Les présidents du Kazakhstan, Kassym-Jomart Tokaïev, du Kirgizistan, Sadyr Japarov, du Tadjikistan, Emomali Rahmon, du Turkménistan, Serdar Berdymoukhamedov, de Mongolie, Ukhnaagiin Khurelsukh, d’Arménie, Vahagn Khatchatourian, les Premiers ministres de Géorgie, Irakli Kobakhidze, et d’Azerbaïdjan, Ali Asadov, ainsi que de plusieurs dirigeants d’organisations internationales et régionales, y étaient également présents.

Le chef de l’État ouzbek a prononcé un discours à cette occasion. Dans son discours, il a félicité son homologue kazakh pour l’organisation réussie du sommet, et a salué son idée principale : « Vision commune de l’avenir résilient », qui réaffirme une profonde interdépendance des défis écologiques et l’importance de leur résolution conjointe.
En soulignant que la présente rencontre se considérait comme une suite logique du dialogue entamé l’année dernière lors du forum climatique de Samarkand, le président ouzbek s’est félicité de la montée de la diplomatie écologique en Asie centrale à un nouveau niveau, avec son caractère progressif et systématique.

Comme l’a réitéré le dirigeant ouzbek, il est actuellement impossible d’examiner les problèmes écologiques indépendamment des changements climatiques dans le monde.
« Les rythmes du réchauffement climatique continue de s’accélérer, et la température augmente deux fois plus vite en Asie centrale. Près d’un tiers des glaciers de la région ont disparu, on observe une déstabilisation du régime des précipitations, le déficit des ressources en eau s’aggrave. La dégradation a déjà couvert 80 millions d’hectares de terres », a déclaré le chef de l’État.

Il a exprimé son inquiétude face à l’affaiblissement de la solidarité écologique mondiale. Il a souligné l’importance d’assurer un accès rapide et équitable des pays en développement au financement climatique, aux technologies avancées et aux innovations.
Il a noté avec satisfaction que les États centre-asiatiques sont parvenus à élever les questions de protection environnementale au rang des priorités de la coopération régionale.
L’adoption d’un certain nombre de programmes régionaux stratégiques importants, qui visent à promouvoir un « agenda vert », une adaptation aux changements climatiques et la protection de l’environnement, en témoigne.
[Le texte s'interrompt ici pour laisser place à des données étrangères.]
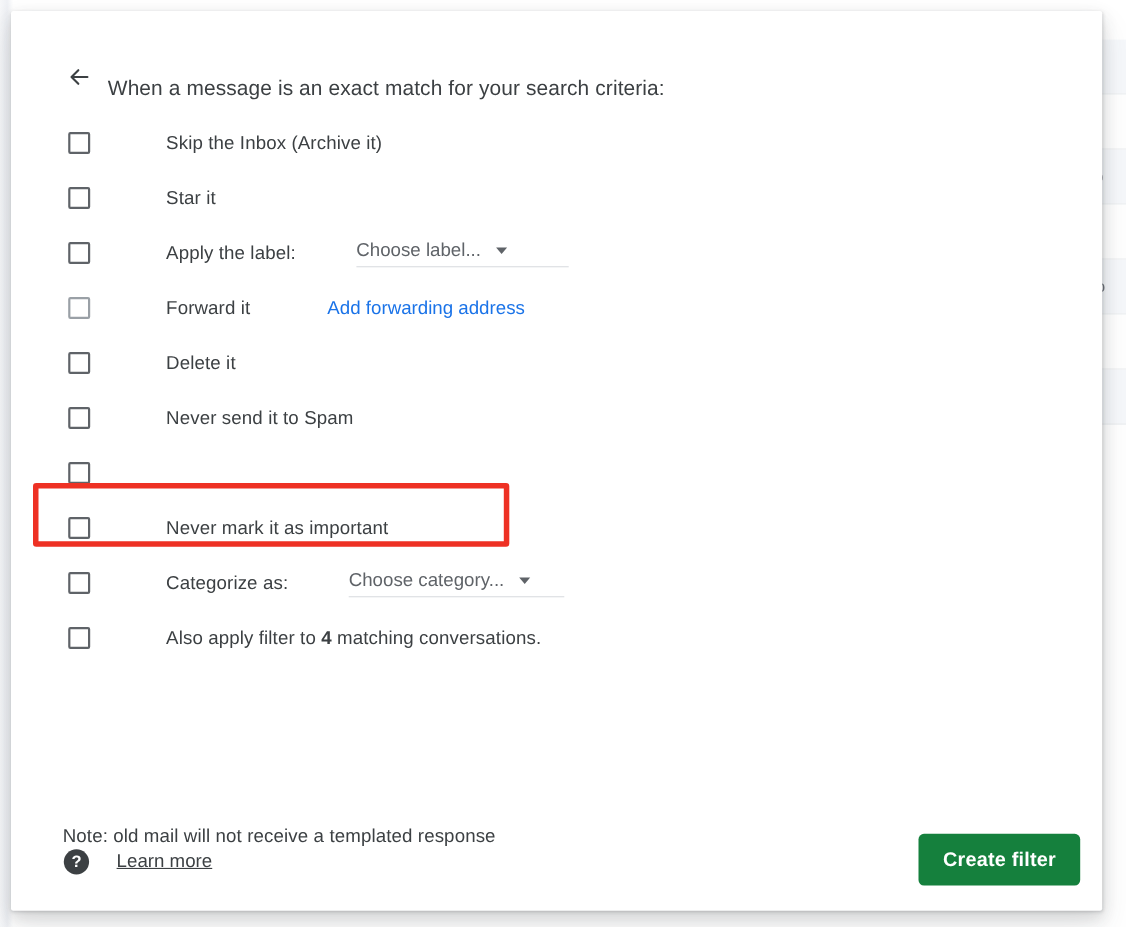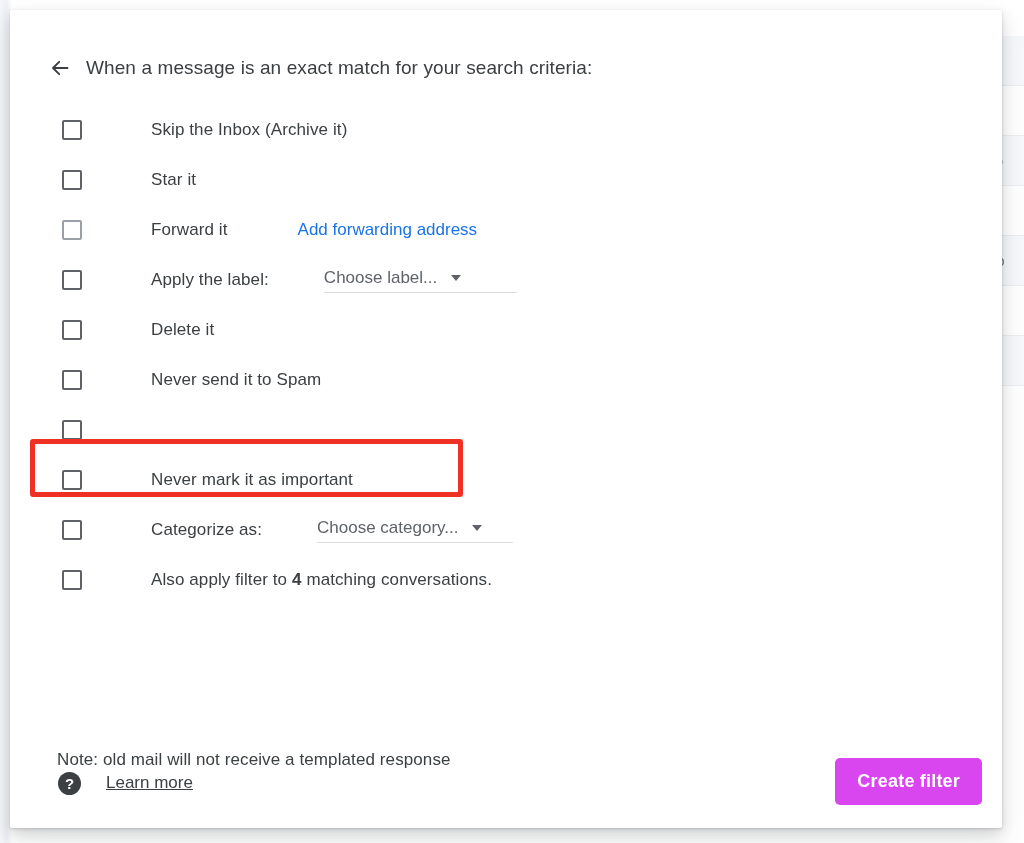--- a/index.html
+++ b/index.html
@@ -68,25 +68,25 @@
     box-shadow: 0 1px 3px rgba(60,64,67,0.22),
                 0 6px 14px rgba(60,64,67,0.16),
                 0 14px 30px rgba(60,64,67,0.10);
     box-sizing: border-box;
     overflow: hidden;
   }
 
   
   #header {
     position: absolute;
-    left: 0;
+    left: 12px;
     top: 34px;
     height: 48px;
     display: flex;
-    align-items: center;
+    align-items: flex-end;
   }
   #back-arrow {
     width: 44px;
     height: 44px;
     margin-left: 28px;
     display: flex;
     align-items: center;
     justify-content: center;
     cursor: pointer;
     border-radius: 50%;
@@ -257,21 +257,21 @@
     color: #3c4043;
     white-space: nowrap;
     text-decoration: underline;
   }
   #create-filter {
     position: absolute;
     right: 20px;
     top: 0;
     height: 47px;
     padding: 0 22px;
-    background: #d946ef;
+    background: #15803d;
     color: #ffffff;
     border: none;
     border-radius: 5px;
     font-family: "Liberation Sans", sans-serif;
     font-size: 18px;
     font-weight: 700;
     letter-spacing: 0.2px;
     cursor: pointer;
   }
 </style>
@@ -316,35 +316,35 @@
       <span class="row-label">Skip the Inbox (Archive it)</span>
     </div>
 
 
     <div class="row">
       <span class="cbox"></span>
       <span class="row-label">Star it</span>
     </div>
 
     <div class="row">
-      <span class="cbox light"></span>
-      <span class="row-label">Forward it</span>
-      <span class="link">Add forwarding address</span>
-    </div>
-
-    <div class="row">
       <span class="cbox"></span>
       <span class="row-label">Apply the label:</span>
       <span class="dropdown dd-label">
         <span class="dd-text">Choose label...</span>
         <span class="caret"></span>
       </span>
     </div>
 
     <div class="row">
+      <span class="cbox light"></span>
+      <span class="row-label">Forward it</span>
+      <span class="link">Add forwarding address</span>
+    </div>
+
+    <div class="row">
       <span class="cbox"></span>
       <span class="row-label">Delete it</span>
     </div>
 
     <div class="row">
       <span class="cbox"></span>
       <span class="row-label">Never send it to Spam</span>
     </div>
 
 

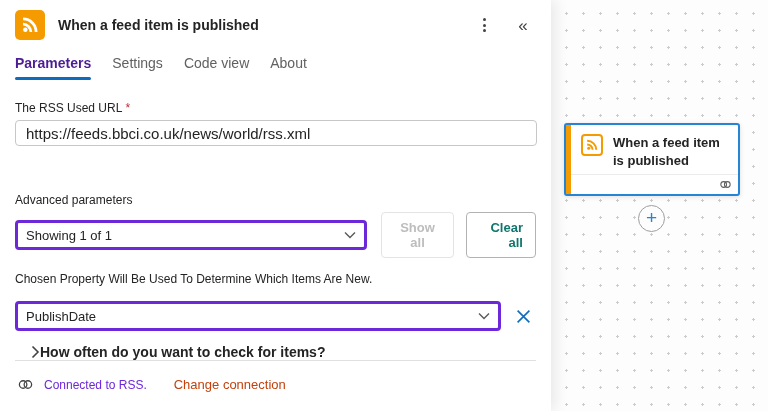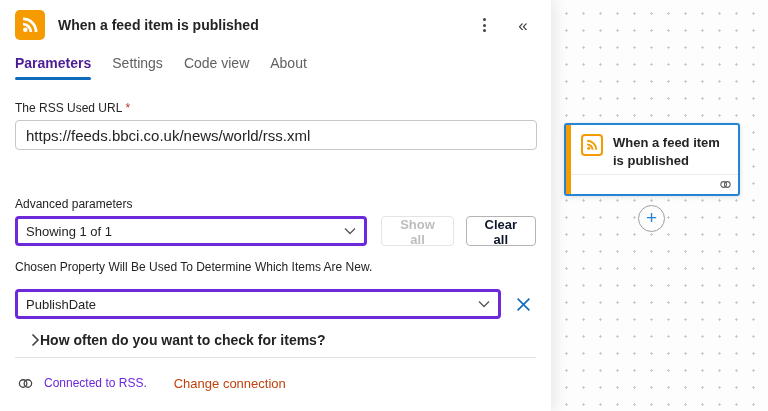--- a/index.html
+++ b/index.html
@@ -34,24 +34,24 @@
                 border-radius:4px; padding:0 10px; font-size:15px; color:#242424;
                 font-family:inherit; background:#fff; }
 
   .adv-label { margin-top:47px; font-size:12px; color:#242424; }
   .adv-row { margin-top:5px; display:flex; align-items:center; }
   .dropdown { height:30px; border:3px solid #6d28d9; border-radius:4px; background:#fff;
               display:flex; align-items:center; justify-content:space-between;
               padding:0 8px; font-size:13px; color:#242424; cursor:pointer; }
   .dd-adv { width:399px; }
   .chev { color:#5a5a5a; display:flex; }
-  .btn { height:30px; border-radius:4px; background:#fff; font-size:13px; font-weight:700;
+  .btn { height:46px; border-radius:4px; background:#fff; font-size:13px; font-weight:700;
          padding:0 12px; font-family:inherit; cursor:pointer; }
   .btn-showall { margin-left:14px; border:1px solid #e4e4e4; color:#bdbdbd; cursor:default; }
-  .btn-clearall { margin-left:12px; border:1px solid #b3b3b3; color:#0f172a; }
+  .btn-clearall { margin-left:12px; border:1px solid #b3b3b3; color:#0f766e;text-align:right; }
 
   .chosen-label { margin-top:14px; font-size:12px; color:#242424; }
   .chosen-row { margin-top:15px; display:flex; align-items:center; }
   .dd-chosen { width:487px; }
   .dismiss-btn { margin-left:9px; color:#0f6cbd; }
 
   .expander { margin-top:13px; margin-left:16px; display:flex; align-items:center; 
               background:none; border:none; cursor:pointer; font-family:inherit; }
   .expander .chev-right { color:#424242; display:flex; }
   .expander-label { font-size:14px; font-weight:700; color:#242424; }

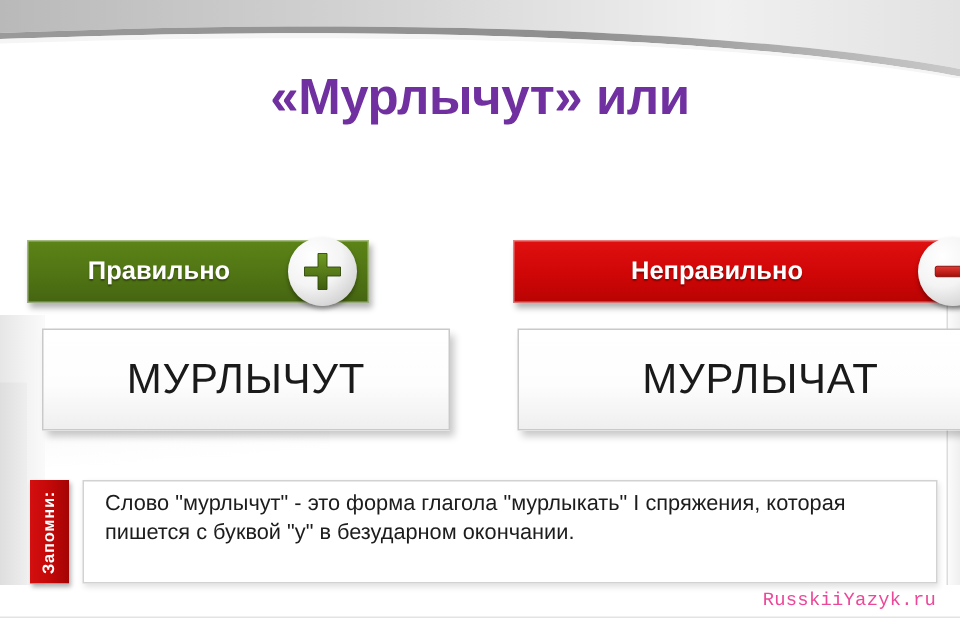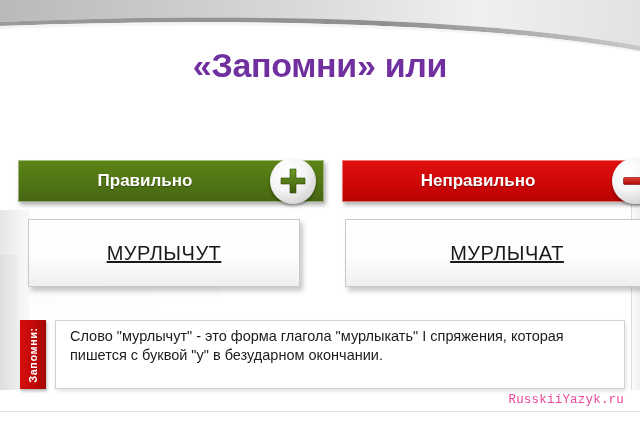--- a/index.html
+++ b/index.html
@@ -125,21 +125,21 @@
     color: #ffffff;
     font-weight: bold;
     font-size: 17px;
     text-shadow: 0 1px 1px rgba(0,0,0,0.35);
     font-family: "Liberation Sans", sans-serif;
   }
 
   #bar-correct {
     left: 18px;
     top: 160px;
-    width: 306px;
+    width: 228px;
     background: linear-gradient(to bottom, #5c8417 0%, #507414 55%, #456511 100%);
   }
   #bar-wrong {
     left: 342px;
     top: 160px;
     width: 324px;
     background: linear-gradient(to bottom, #e01010 0%, #cf0606 55%, #b80303 100%);
   }
 
   
@@ -165,24 +165,23 @@
     background: linear-gradient(to bottom, #ffffff 0%, #fdfdfd 55%, #efefef 100%);
     border: 1px solid #c9c9c9;
     box-sizing: border-box;
     box-shadow: 3px 4px 5px rgba(0,0,0,0.22);
     display: flex;
     align-items: center;
     justify-content: center;
   }
   .answer .txt {
     color: #1a1a1a;
-    font-size: 20px;
+    font-size: 28px;
     letter-spacing: 0.5px;
     font-family: "Liberation Sans", sans-serif;
-    text-decoration: underline;
   }
   #answer-correct { left: 28px; top: 219px; width: 272px; }
   #answer-wrong   { left: 345px; top: 219px; width: 324px; }
 
   
   .note-tab {
     position: absolute;
     left: 20px;
     top: 320px;
     width: 26px;
@@ -260,21 +259,21 @@
         <stop offset="0.6" stop-color="#8f8f8f"></stop>
         <stop offset="1" stop-color="#c9c9c9"></stop>
       </linearGradient>
     </defs>
     <path d="M0,0 L640,0 L640,46 C520,24 300,10 0,22 Z" fill="url(#gTop)"></path>
     <path d="M0,22 C300,10 520,24 640,46 L640,51 C520,29 300,15 0,26 Z" fill="url(#gTop2)"></path>
     <path d="M0,26 C300,15 520,29 640,51 L640,52 L636,52 C516,31 300,19 0,29 Z" fill="#f5f5f5"></path>
   </svg>
 
   <div class="title">
-    <span class="ln">«Запомни» или</span>
+    <span class="ln">«Мурлычут» или</span>
   </div>
 
   <div class="bar" id="bar-correct">
     <div class="inner"></div>
     <div class="label">Правильно</div>
     <div class="badge">
       <svg width="30" height="30" viewBox="0 0 30 30" aria-hidden="true">
         <defs>
           <linearGradient id="gPlus" x1="0" y1="0" x2="0" y2="1">
             <stop offset="0" stop-color="#6f9b22"></stop>

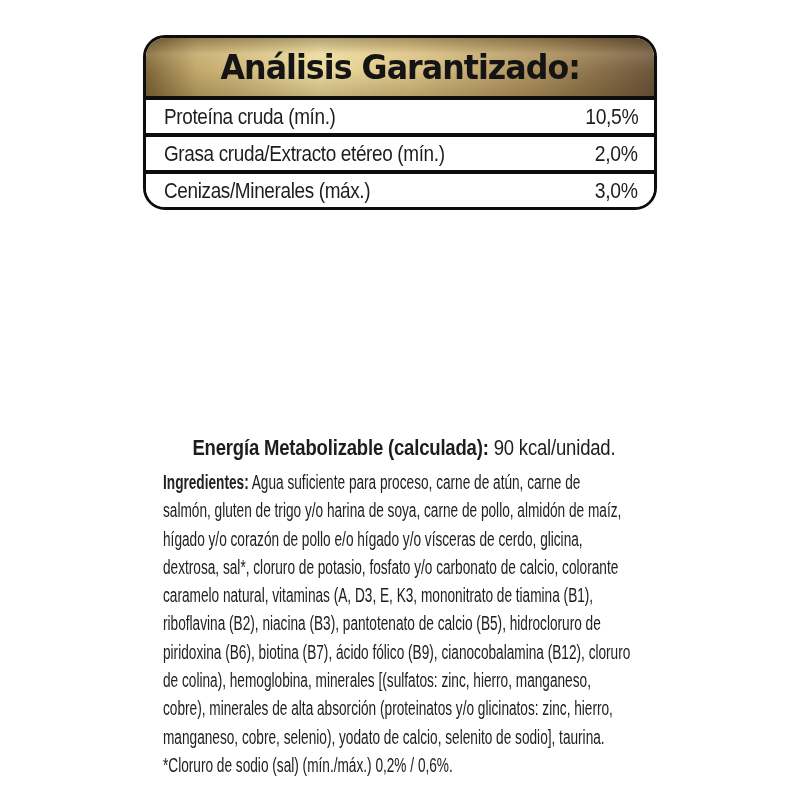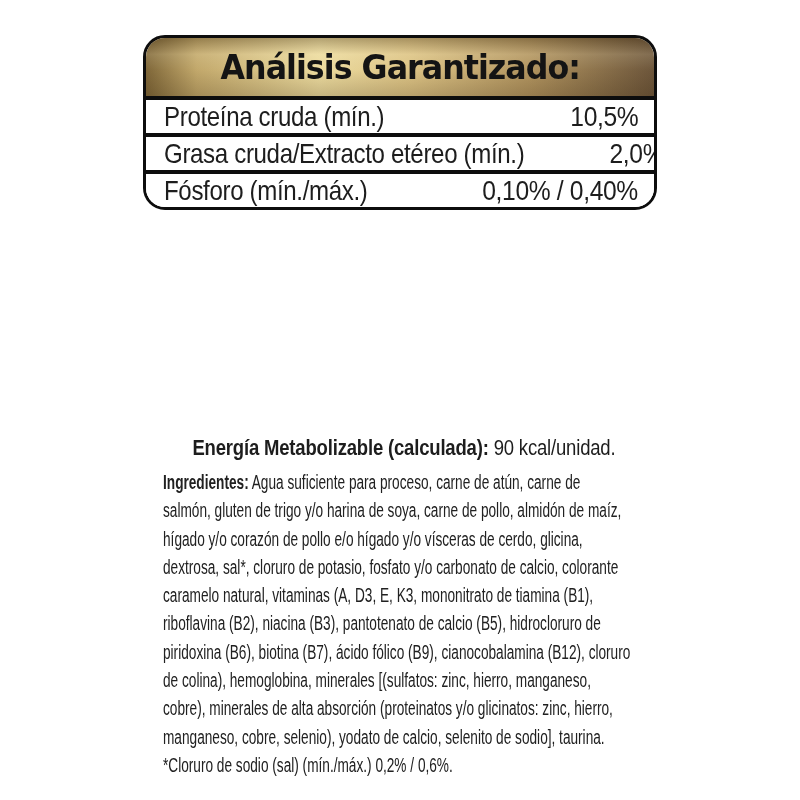--- a/index.html
+++ b/index.html
@@ -40,21 +40,21 @@
     color: #141414;
     transform: scaleX(0.96);
     white-space: nowrap;
   }
 
   .analysis-table { background: #ffffff; }
   .analysis-row {
     display: flex; justify-content: space-between; align-items: center;
     height: 33px; line-height: 33px;
     padding: 0 16px 0 18px;
-    font-size: 28px;
+    font-size: 22px;
     letter-spacing: -0.4px;
     white-space: nowrap;
     gap: 19px;
   }
   .analysis-row + .analysis-row { border-top: 2px solid #0d0d0d; }
   .analysis-row:not(:last-child) { border-bottom: 2px solid #0d0d0d; }
   .row-label { display: inline-block; transform: scaleX(0.86); transform-origin: left center; }
   .row-value { display: inline-block; transform: scaleX(0.88); transform-origin: right center; }
 
   
@@ -95,22 +95,22 @@
     <div class="analysis-table">
       <div class="analysis-row">
         <span class="row-label">Proteína cruda (mín.)</span>
         <span class="row-value">10,5%</span>
       </div>
       <div class="analysis-row">
         <span class="row-label">Grasa cruda/Extracto etéreo (mín.)</span>
         <span class="row-value">2,0%</span>
       </div>
       <div class="analysis-row">
-        <span class="row-label">Fósforo (mín./máx.)</span>
-        <span class="row-value">0,10% / 0,40%</span>
+        <span class="row-label">Cenizas/Minerales (máx.)</span>
+        <span class="row-value">3,0%</span>
       </div>
     </div>
   </div>
 
   <div class="energy-line">
     <span class="energy-inner"><b class="energy-label">Energía Metabolizable (calculada):</b><span> 90 kcal/unidad.</span></span>
   </div>
 
   <div class="ingredients-block">
     <div class="ing-line"><b class="ing-label">Ingredientes:</b><span> Agua suficiente para proceso, carne de atún, carne de</span></div>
Le chef de l’État ouzbek a également abordé les mesures systémiques prises par l’Ouzbékistan pour renforcer la résilience écologique.
« Dans le cadre du projet « Yashil Makon » (« Espace vert »), environ un milliard d’arbres et d’arbrisseaux ont été plantés. Les plantations forestières s’étendent sur plus de 2 millions d’hectares sur le lit asséché de la mer d’Aral, et de nouvelles « ceintures vertes » sont en cours de création. C’est à notre initiative que l’Assemblée générale des Nations Unies a adopté une résolution sur la « Décennie pour le boisement et le reboisement », a souligné le dirigeant de l’Ouzbékistan.
Par la suite, le président d’Ouzbékistan a présenté une série d’initiatives concrètes pour relever les défis climatiques et écologiques dans la région.

Compte tenu de la dégradation de la qualité de l’air, il a proposé de fonder un consortium interétatique intitulé « Air pur d’Asie centrale », qui pourrait devenir un opérateur commun de financement vert destiné à moderniser l’industrie et à mettre en place des systèmes de dépollution des émissions.

Le président ouzbek s’est prononcé en faveur de l’octroi d’un statut régional au Centre de lutte contre la désertification, de prévention des sécheresses et de prévention précoce des tempêtes de sable et de poussière, établi auprès de l’Université verte de Tachkent (Green University).
Pour accélérer la transition technologique, il a initié de former un Corridor commercial vert d’Asie central, avec l’instauration de régimes douaniers préférentiels et la reconnaissance mutuelle des certificats pour les produits écologiques.

À la fin de son intervention, le dirigeant d’Ouzbékistan a invité tous les participants à participer à la 8e Assemblée du Fonds pour l’environnement mondial et au Forum mondial sur l’économie de l’eau, qui se tiendront cette année à Samarkand.